→ How to complete this task
Find the lines holding the string "bottom" in the data, then copy all of them.
-- Opening Marker --
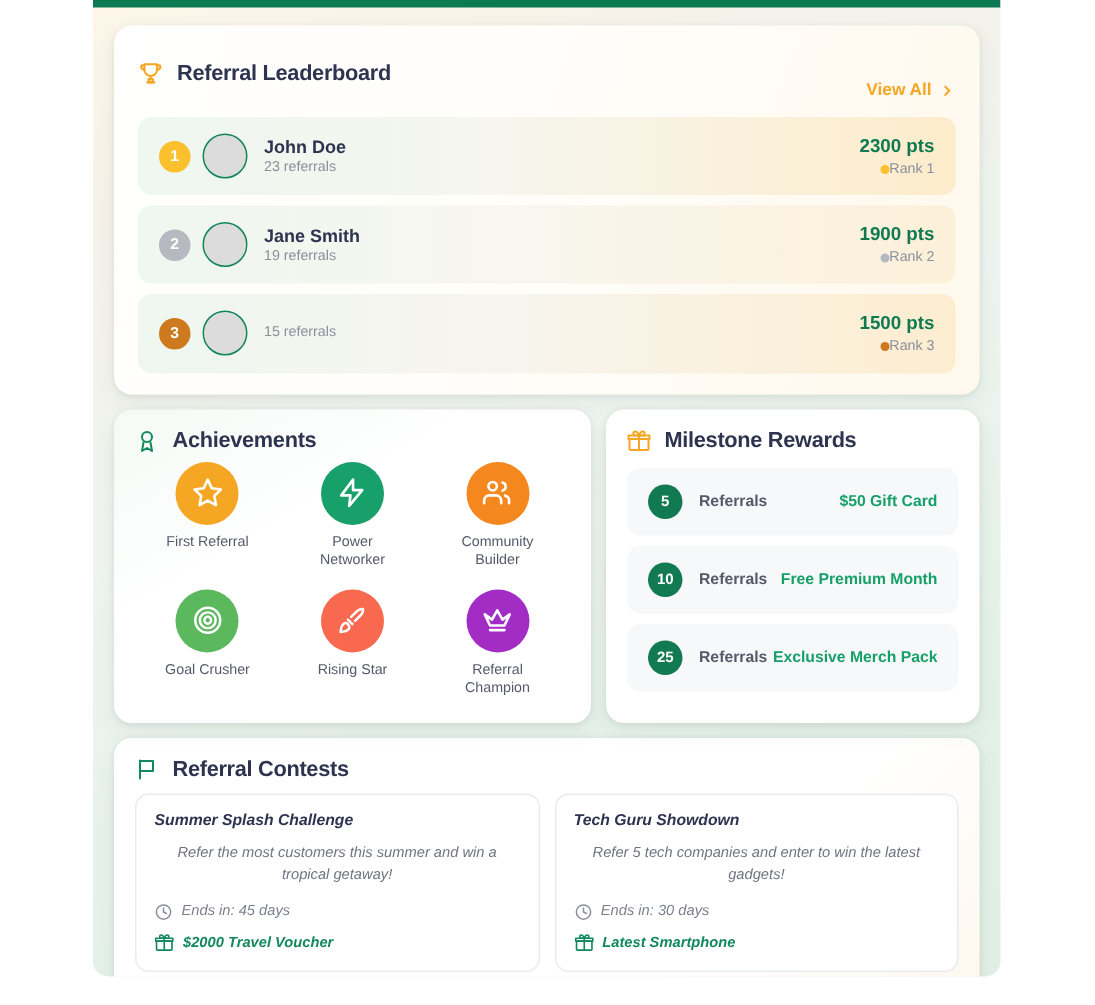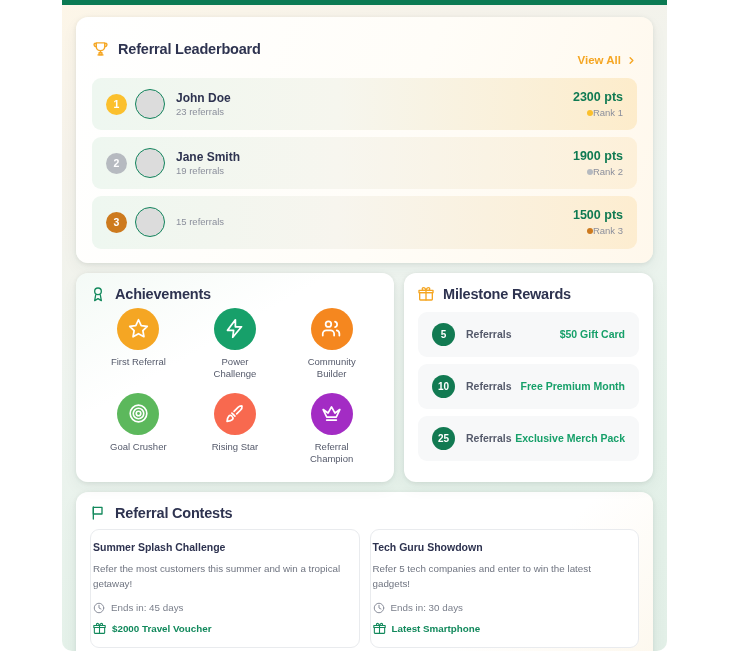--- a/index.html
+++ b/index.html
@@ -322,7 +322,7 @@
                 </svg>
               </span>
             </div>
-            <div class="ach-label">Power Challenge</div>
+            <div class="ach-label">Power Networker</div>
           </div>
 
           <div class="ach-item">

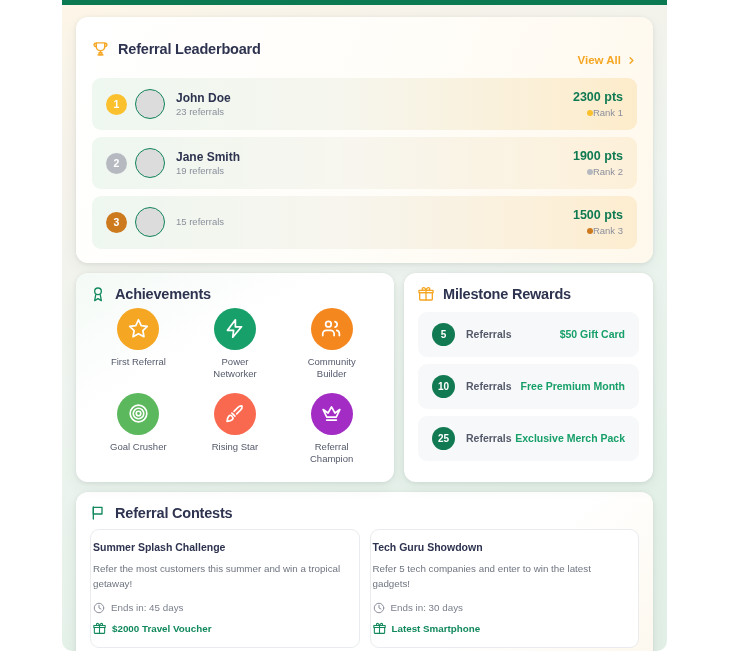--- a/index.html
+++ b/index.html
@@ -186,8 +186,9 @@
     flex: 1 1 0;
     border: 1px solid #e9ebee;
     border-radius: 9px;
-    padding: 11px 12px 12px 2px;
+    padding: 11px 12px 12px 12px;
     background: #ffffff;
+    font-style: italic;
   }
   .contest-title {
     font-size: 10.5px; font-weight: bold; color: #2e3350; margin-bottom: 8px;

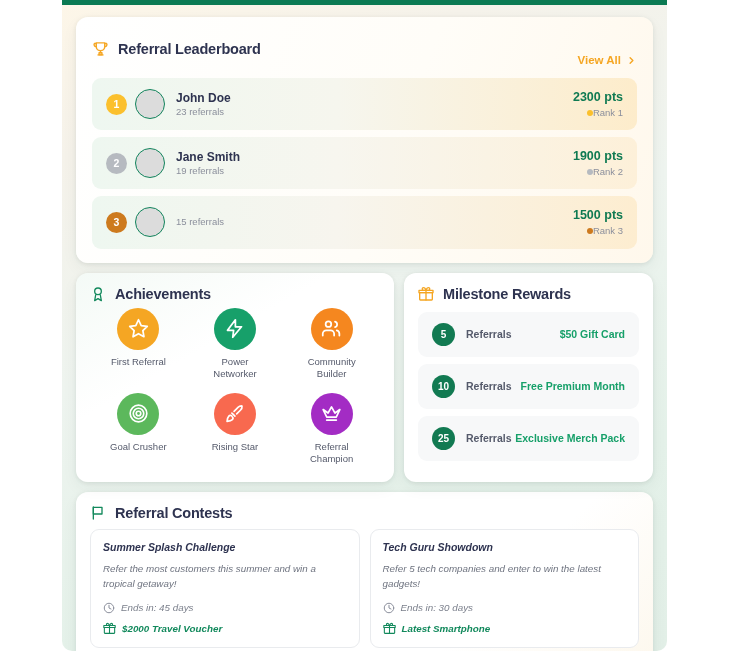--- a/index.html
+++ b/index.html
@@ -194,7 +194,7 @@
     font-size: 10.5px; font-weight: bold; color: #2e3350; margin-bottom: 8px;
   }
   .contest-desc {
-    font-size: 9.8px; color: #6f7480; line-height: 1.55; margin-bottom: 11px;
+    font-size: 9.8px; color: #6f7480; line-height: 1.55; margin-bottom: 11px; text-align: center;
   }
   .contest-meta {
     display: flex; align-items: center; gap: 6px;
-- Closing Marker --
-- Opening Marker --
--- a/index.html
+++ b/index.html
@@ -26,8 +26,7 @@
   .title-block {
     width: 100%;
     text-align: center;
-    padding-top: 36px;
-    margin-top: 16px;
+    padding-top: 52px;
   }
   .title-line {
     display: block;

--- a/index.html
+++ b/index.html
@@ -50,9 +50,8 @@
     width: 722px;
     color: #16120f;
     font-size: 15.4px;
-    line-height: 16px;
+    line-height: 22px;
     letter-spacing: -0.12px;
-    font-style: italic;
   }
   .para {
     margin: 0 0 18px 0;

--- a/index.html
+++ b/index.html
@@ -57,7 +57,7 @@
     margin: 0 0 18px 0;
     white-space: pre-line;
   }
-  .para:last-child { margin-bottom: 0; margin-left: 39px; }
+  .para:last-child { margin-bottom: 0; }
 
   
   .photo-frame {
-- Closing Marker --
→ Answer box
     font-size: 10.5px; font-weight: bold; color: #2e3350; margin-bottom: 8px;
     font-size: 10.5px; font-weight: bold; color: #2e3350; margin-bottom: 8px;
-    font-size: 9.8px; color: #6f7480; line-height: 1.55; margin-bottom: 11px;
+    font-size: 9.8px; color: #6f7480; line-height: 1.55; margin-bottom: 11px; text-align: center;
-  .para:last-child { margin-bottom: 0; margin-left: 39px; }
+  .para:last-child { margin-bottom: 0; }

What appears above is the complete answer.